Top of Supplied material
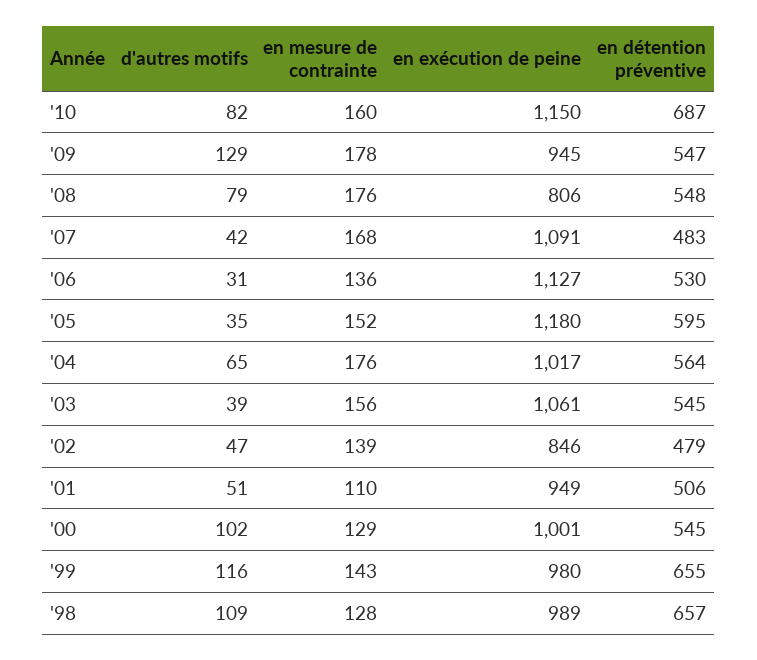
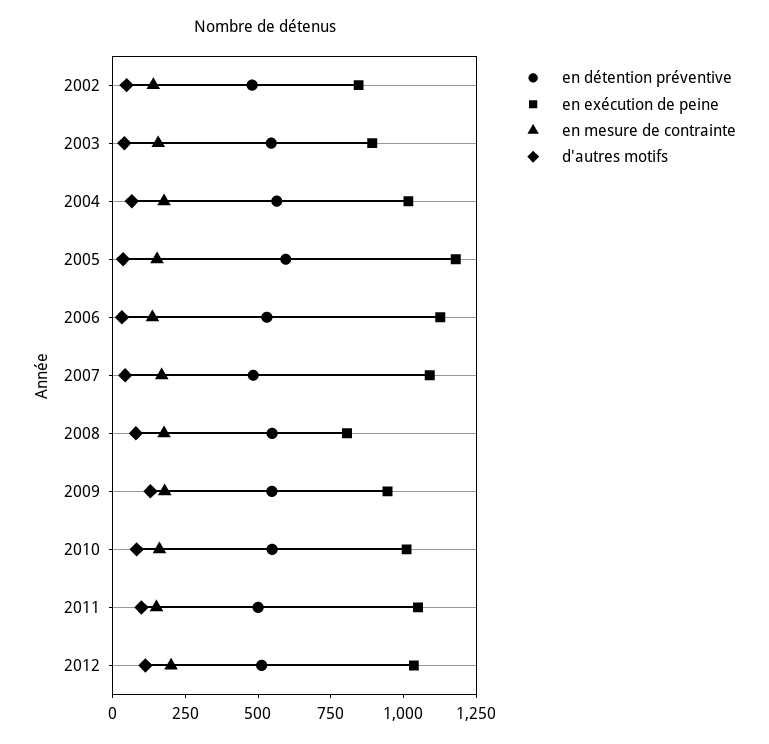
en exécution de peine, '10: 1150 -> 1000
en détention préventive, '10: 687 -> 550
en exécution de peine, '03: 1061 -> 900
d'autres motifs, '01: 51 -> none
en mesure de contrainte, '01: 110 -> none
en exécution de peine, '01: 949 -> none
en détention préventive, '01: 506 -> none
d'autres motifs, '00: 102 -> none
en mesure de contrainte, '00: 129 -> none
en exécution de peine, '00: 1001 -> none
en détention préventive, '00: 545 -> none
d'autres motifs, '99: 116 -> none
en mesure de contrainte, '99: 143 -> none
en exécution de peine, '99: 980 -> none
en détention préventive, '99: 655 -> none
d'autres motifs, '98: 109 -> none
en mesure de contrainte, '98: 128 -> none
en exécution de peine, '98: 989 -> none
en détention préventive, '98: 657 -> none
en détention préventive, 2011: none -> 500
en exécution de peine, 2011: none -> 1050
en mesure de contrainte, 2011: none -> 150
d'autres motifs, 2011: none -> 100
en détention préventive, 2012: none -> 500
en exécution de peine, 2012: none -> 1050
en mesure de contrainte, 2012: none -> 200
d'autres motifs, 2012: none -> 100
Bottom of Supplied material
Top of Supplied material
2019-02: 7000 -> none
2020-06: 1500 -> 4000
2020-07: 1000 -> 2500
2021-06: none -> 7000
Bottom of Supplied material
Top of Supplied material
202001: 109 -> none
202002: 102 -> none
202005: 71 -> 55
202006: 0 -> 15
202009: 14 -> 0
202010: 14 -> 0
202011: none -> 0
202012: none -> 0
Bottom of Supplied material
### [What you will do]
Beginning with the line containing "202005: 71 -> 55" in the material above, copy every line exactly until you have copied the line containing "202012: none -> 0".

### [Response to this exercise]
202005: 71 -> 55
202006: 0 -> 15
202009: 14 -> 0
202010: 14 -> 0
202011: none -> 0
202012: none -> 0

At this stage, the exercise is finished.